▸ Exercise: For each line below that includes the string "Switch", show the whole line.

#### Data under study ####

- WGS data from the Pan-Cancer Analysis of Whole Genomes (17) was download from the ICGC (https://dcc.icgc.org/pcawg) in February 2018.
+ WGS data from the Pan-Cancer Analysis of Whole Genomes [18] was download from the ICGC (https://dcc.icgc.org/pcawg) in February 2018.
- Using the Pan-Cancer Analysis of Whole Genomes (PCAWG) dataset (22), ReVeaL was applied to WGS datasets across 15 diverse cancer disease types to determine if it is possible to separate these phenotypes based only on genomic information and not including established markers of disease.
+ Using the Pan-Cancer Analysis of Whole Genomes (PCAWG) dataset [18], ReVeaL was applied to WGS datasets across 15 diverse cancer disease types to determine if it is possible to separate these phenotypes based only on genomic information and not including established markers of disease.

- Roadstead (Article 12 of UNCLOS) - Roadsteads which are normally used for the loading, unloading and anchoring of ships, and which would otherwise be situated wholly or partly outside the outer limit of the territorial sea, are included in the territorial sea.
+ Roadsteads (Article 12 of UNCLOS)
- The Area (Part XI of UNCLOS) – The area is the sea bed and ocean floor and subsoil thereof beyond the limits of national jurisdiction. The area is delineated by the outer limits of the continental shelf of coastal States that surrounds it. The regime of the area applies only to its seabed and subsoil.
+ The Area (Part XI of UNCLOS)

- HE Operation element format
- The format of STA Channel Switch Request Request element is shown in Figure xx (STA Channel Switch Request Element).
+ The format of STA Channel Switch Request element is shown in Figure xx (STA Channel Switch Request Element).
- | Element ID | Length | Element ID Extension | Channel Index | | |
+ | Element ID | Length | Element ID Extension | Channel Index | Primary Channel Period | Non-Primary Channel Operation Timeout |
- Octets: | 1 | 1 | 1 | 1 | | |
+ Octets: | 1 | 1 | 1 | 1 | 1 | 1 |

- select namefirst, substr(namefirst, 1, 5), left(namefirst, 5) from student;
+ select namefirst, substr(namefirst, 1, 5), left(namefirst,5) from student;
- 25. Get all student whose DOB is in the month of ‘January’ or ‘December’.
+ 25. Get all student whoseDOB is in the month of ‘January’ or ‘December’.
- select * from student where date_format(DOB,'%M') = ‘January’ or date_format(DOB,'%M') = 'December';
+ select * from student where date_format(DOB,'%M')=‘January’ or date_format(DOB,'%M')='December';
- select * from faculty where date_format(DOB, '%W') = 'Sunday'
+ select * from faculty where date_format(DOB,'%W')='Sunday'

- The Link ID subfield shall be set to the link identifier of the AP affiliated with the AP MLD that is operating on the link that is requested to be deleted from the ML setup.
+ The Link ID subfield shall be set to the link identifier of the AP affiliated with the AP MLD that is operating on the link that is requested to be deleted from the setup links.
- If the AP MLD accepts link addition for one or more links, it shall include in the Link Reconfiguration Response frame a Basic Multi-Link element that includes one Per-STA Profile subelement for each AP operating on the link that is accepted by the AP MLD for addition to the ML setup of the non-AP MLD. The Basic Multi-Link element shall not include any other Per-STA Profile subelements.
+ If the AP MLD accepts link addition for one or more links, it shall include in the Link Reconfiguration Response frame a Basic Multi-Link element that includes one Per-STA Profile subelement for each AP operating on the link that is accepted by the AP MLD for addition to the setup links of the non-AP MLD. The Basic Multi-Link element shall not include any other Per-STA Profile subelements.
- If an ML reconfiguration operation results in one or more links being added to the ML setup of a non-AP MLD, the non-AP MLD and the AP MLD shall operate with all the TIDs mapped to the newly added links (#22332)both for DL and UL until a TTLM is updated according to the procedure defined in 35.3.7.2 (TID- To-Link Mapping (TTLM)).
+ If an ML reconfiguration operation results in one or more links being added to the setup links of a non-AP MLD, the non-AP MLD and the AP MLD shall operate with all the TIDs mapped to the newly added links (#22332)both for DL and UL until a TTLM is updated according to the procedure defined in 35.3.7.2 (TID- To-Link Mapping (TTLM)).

####

▸ Written reply:
- The format of STA Channel Switch Request Request element is shown in Figure xx (STA Channel Switch Request Element).
+ The format of STA Channel Switch Request element is shown in Figure xx (STA Channel Switch Request Element).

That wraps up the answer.